The inefficient American system of creating soccer players (play a lot of games, try to get a college scholarship) sounds both feckless and pretty nice, compared to this high efficiency Dutch machine of nature and nurture:
It is not unusual for players at De Toekomst to come from middle- or even upper-middle-class backgrounds, and virtually none come from poverty in a nation where the standard of living is high and literacy is 99 percent. The demographics are not much different from the soccer-playing population in the United States, where most players still come from suburban comfort. In the Netherlands, though, youth players may end up with less education than their parents in order to pursue professional soccer careers, starting with a less-demanding high-school curriculum than they otherwise might take.Currently, the U.S. usually is in the top 16 teams in the World Cup. That's not bad. Not great, but not bad. I personally don't care who wins the World Cup. It comes around every four years and it's like the entire history of warfare re-enacted with only a few hooligans getting killed. Spain v. Holland? That sounds like the Eighty Years War of 1568-1648... but for the next four years, I won't care at all. The World Cup is like short track speed skating in the Winter Olympics, only more tedious to actually watch. (Has a more entertaining sport than short track emerged recently?)

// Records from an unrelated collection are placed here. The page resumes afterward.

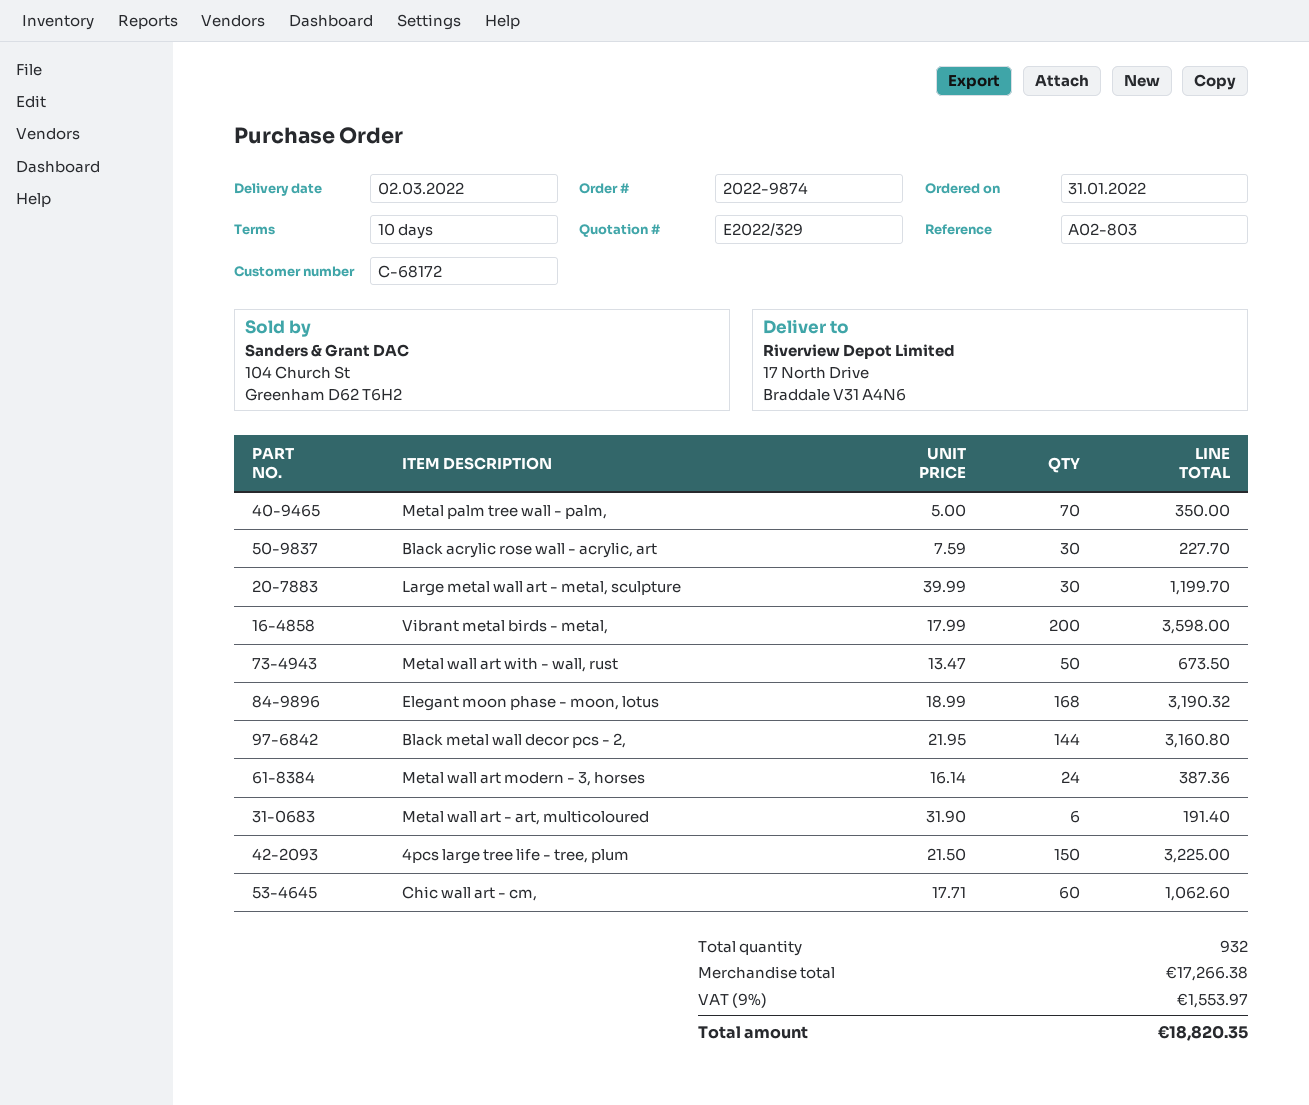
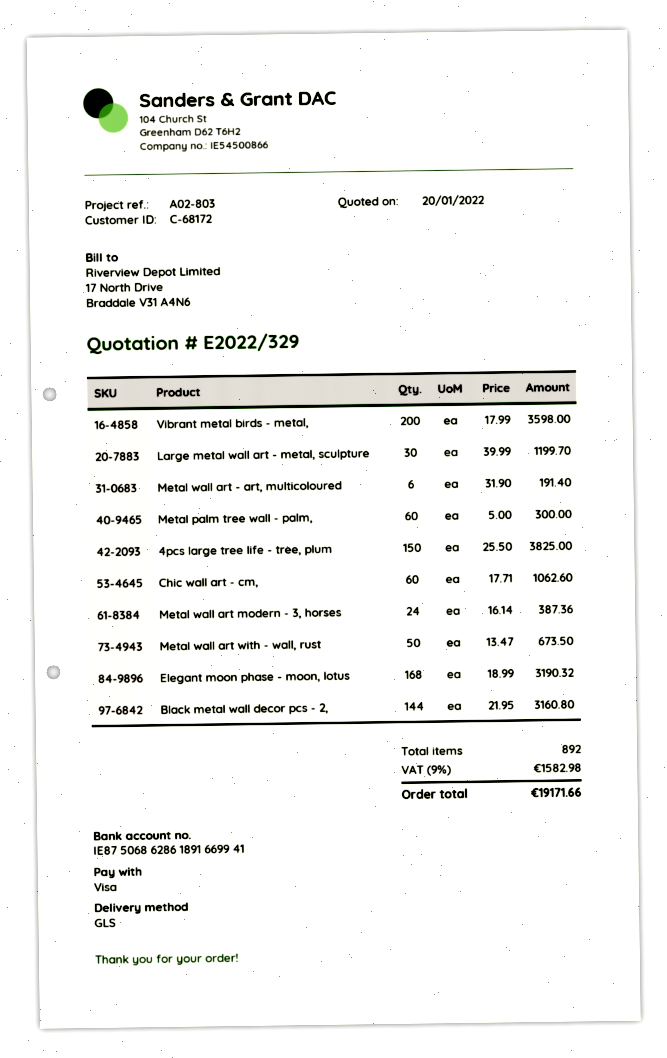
Metal palm tree wall - palm,: 70 x 5.00 = 350.00 -> 60 x 5.00 = 300.00
Black acrylic rose wall - acrylic, art: 30 x 7.59 = 227.70 -> none
4pcs large tree life - tree, plum: 150 x 21.50 = 3225.00 -> 150 x 25.50 = 3825.00
total quantity: 932 -> 892
tax: 9% = 1553.97 -> 9% = 1582.98
total: 18820.35 -> 19171.66

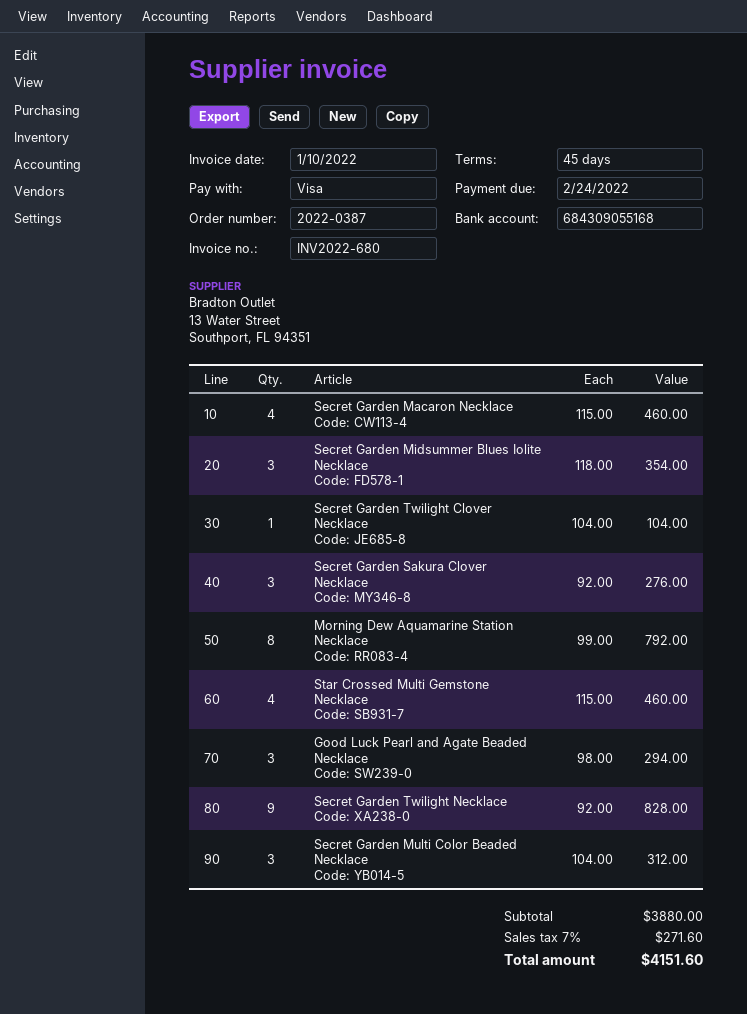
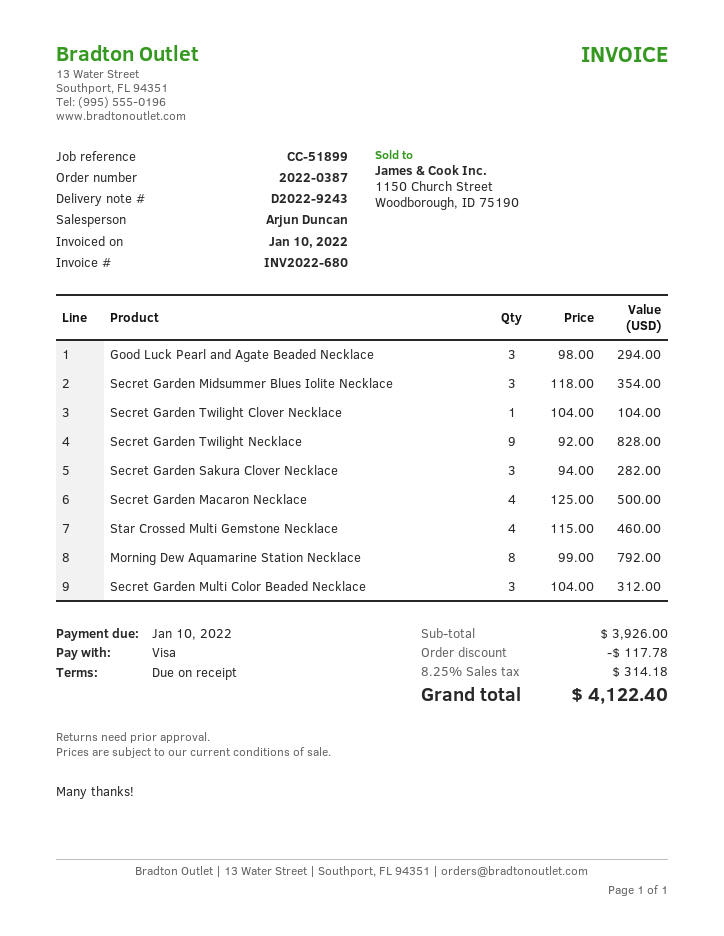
payment terms: 45 days -> on receipt
due date: 2022-02-24 -> 2022-01-10
Secret Garden Macaron Necklace: 4 x 115.00 = 460.00 -> 4 x 125.00 = 500.00
Secret Garden Sakura Clover Necklace: 3 x 92.00 = 276.00 -> 3 x 94.00 = 282.00
subtotal: 3880.00 -> 3926.00
discount: none -> 117.78
tax: 7% = 271.60 -> 8.25% = 314.18
total: 4151.60 -> 4122.40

... [Dylan] said he guessed that probably only two or three of the boys he began with when he was 7 would have pro careers in their sport. ”I would feel very bad if I’m not one of them,” he said. ”I have tried everything I can do to make it. I haven’t done as much in school as I could. I would feel like I’ve been wasting my time all these years. I would get very depressed.”
I asked if some of what he learned at Ajax – focus, perseverance, the ability to perform under pressure – might benefit him no matter what he ends up doing. ”No,” he said, shaking his head. ”We’re training for football, not for anything else.”
I know a high school parent whose daughter is deciding between a soccer scholarship to U. of North Carolina or to Williams. For her, life is good. Soccer in the U.S. is largely a sport of the upper middle class, by the upper middle class, and for the upper middle class.
What I think is too bad is the Burkean organic relationship between soccer teams and their fans is being eroded, the kind that we only rarely saw in the U.S., like Larry Bird playing high school and college ball in the same John Cougar Mellencampy small town.
It used to be that kids would start with their local soccer club like Ajax and stay there and play professionally against other Dutch soccer clubs. But now their best players get sold off to the big money leagues in bigger countries, and only reassembled for national teams.